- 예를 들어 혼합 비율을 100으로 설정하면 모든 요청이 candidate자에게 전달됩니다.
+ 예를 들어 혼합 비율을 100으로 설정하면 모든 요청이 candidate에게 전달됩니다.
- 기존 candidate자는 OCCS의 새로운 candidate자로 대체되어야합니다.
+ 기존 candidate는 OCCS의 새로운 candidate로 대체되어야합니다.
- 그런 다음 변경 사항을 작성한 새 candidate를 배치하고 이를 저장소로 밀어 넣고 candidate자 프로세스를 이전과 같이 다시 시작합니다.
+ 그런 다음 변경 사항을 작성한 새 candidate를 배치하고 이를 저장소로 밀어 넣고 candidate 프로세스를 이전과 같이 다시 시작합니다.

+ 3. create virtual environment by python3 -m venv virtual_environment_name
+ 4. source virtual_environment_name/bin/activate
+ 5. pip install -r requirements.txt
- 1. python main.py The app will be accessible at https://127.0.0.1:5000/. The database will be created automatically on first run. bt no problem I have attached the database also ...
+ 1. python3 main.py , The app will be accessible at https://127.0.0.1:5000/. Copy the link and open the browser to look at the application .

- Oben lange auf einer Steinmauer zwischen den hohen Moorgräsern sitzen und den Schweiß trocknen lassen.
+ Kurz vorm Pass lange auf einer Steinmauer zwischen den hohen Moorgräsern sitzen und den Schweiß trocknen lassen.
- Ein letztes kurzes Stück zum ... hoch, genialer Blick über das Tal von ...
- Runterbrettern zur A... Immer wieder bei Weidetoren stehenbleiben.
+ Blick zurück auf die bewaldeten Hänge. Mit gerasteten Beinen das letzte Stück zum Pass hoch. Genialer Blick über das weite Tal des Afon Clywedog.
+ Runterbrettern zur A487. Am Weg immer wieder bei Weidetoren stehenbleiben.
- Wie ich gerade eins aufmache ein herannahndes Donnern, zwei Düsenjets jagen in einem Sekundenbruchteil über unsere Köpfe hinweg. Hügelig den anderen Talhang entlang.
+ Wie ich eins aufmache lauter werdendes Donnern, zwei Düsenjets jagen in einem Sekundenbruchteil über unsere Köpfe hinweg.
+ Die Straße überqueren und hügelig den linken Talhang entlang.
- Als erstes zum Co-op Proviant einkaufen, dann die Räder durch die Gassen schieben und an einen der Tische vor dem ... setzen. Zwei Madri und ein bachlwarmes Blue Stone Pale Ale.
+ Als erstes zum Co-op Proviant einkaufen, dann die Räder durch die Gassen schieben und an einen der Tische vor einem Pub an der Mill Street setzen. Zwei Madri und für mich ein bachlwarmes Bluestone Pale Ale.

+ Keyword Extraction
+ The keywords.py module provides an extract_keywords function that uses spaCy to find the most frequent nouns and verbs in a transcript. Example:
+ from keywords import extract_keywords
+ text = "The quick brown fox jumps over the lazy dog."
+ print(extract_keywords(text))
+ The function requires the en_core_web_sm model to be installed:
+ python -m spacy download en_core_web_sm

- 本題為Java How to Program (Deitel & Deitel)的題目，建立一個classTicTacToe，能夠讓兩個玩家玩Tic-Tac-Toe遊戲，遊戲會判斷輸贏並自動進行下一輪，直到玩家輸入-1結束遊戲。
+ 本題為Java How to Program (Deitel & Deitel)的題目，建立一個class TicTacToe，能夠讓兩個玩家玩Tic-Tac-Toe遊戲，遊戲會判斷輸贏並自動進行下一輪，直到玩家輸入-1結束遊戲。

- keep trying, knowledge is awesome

§ Work request
In the records above, how many lines hold the string "candidate를"? Only the number should be given.

§ Your response
2